Start of Exercise input

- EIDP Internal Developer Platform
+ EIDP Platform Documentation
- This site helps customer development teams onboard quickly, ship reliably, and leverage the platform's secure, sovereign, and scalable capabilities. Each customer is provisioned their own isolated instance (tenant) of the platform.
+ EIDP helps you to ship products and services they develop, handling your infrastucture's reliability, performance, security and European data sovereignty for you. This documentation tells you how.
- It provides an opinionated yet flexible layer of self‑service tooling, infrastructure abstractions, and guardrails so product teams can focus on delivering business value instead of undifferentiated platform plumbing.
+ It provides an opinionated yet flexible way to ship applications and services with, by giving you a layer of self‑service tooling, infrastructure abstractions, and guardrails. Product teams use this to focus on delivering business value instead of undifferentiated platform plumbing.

End of Exercise input

Work instructions: Output each line exactly, from the first line of the data down to the line that contains "- It provides", both included.

Result:
- EIDP Internal Developer Platform
+ EIDP Platform Documentation
- This site helps customer development teams onboard quickly, ship reliably, and leverage the platform's secure, sovereign, and scalable capabilities. Each customer is provisioned their own isolated instance (tenant) of the platform.
+ EIDP helps you to ship products and services they develop, handling your infrastucture's reliability, performance, security and European data sovereignty for you. This documentation tells you how.
- It provides an opinionated yet flexible layer of self‑service tooling, infrastructure abstractions, and guardrails so product teams can focus on delivering business value instead of undifferentiated platform plumbing.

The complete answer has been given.